Extracted information below:

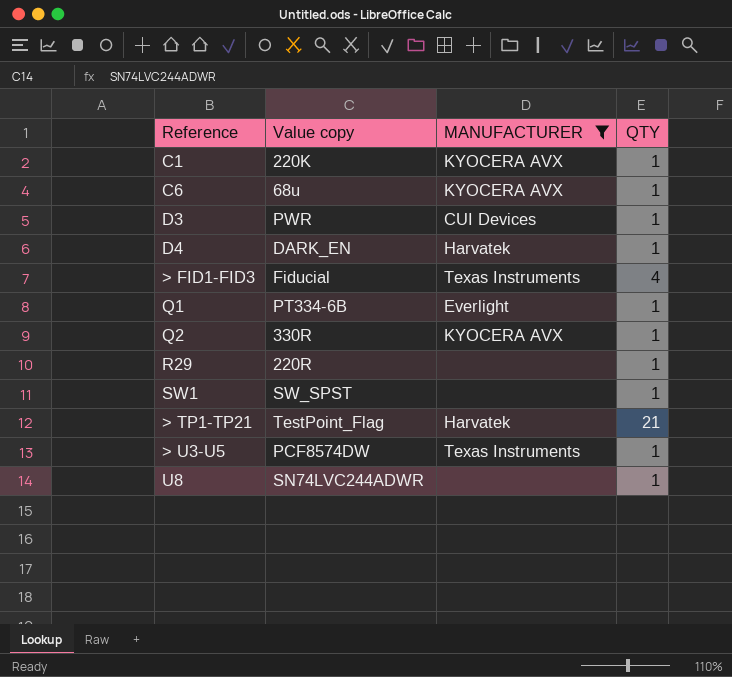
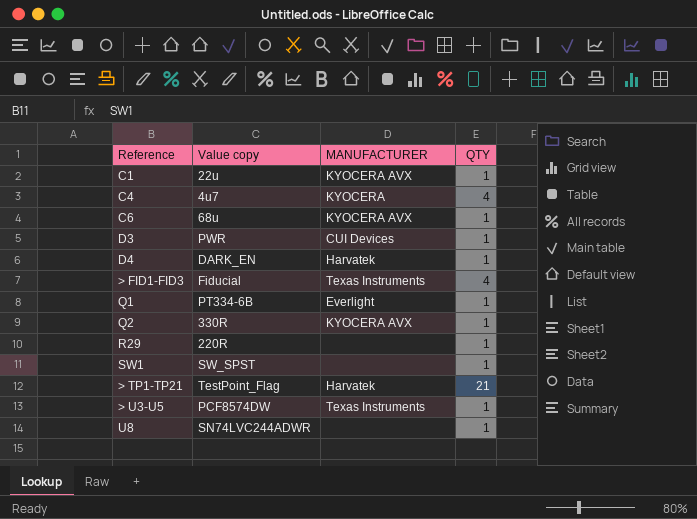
filter: MANUFACTURER != KYOCERA -> none
C1 | Value copy: 220K -> 22u

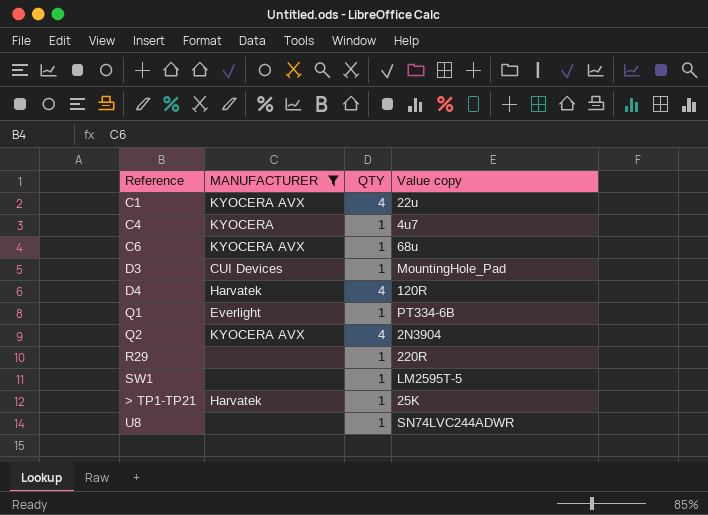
filter: none -> MANUFACTURER != Texas Instruments
column Value copy | position: 2 -> 4
C1 | QTY: 1 -> 4
C4 | QTY: 4 -> 1
D3 | Value copy: PWR -> MountingHole_Pad
D4 | QTY: 1 -> 4
D4 | Value copy: DARK_EN -> 120R
Q2 | QTY: 1 -> 4
Q2 | Value copy: 330R -> 2N3904
SW1 | Value copy: SW_SPST -> LM2595T-5
> TP1-TP21 | QTY: 21 -> 1
> TP1-TP21 | Value copy: TestPoint_Flag -> 25K

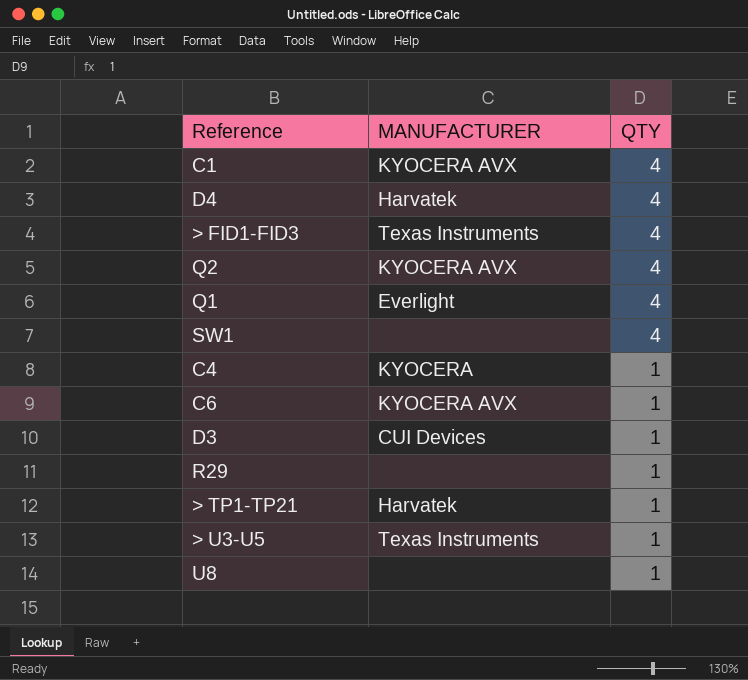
filter: MANUFACTURER != Texas Instruments -> none
row order: none -> QTY descending
column Value copy | position: 4 -> none
Q1 | QTY: 1 -> 4
SW1 | QTY: 1 -> 4

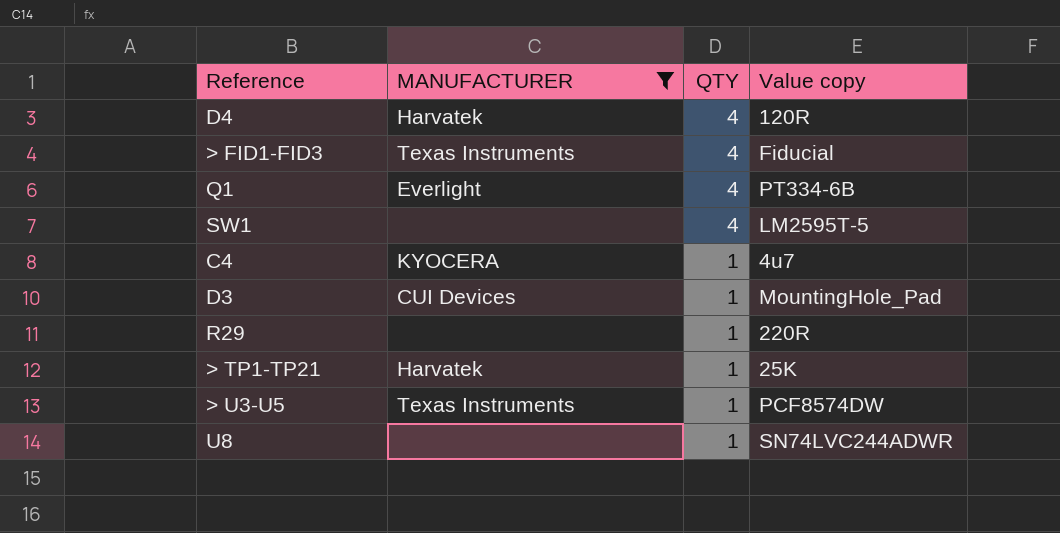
filter: none -> MANUFACTURER != KYOCERA AVX
column Value copy | position: none -> 4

End of Extracted information.

Action item: Although the records include pictures, the copy should reproduce every line exactly and none of the pictures.

Response:
filter: MANUFACTURER != KYOCERA -> none
C1 | Value copy: 220K -> 22u

filter: none -> MANUFACTURER != Texas Instruments
column Value copy | position: 2 -> 4
C1 | QTY: 1 -> 4
C4 | QTY: 4 -> 1
D3 | Value copy: PWR -> MountingHole_Pad
D4 | QTY: 1 -> 4
D4 | Value copy: DARK_EN -> 120R
Q2 | QTY: 1 -> 4
Q2 | Value copy: 330R -> 2N3904
SW1 | Value copy: SW_SPST -> LM2595T-5
> TP1-TP21 | QTY: 21 -> 1
> TP1-TP21 | Value copy: TestPoint_Flag -> 25K

filter: MANUFACTURER != Texas Instruments -> none
row order: none -> QTY descending
column Value copy | position: 4 -> none
Q1 | QTY: 1 -> 4
SW1 | QTY: 1 -> 4

filter: none -> MANUFACTURER != KYOCERA AVX
column Value copy | position: none -> 4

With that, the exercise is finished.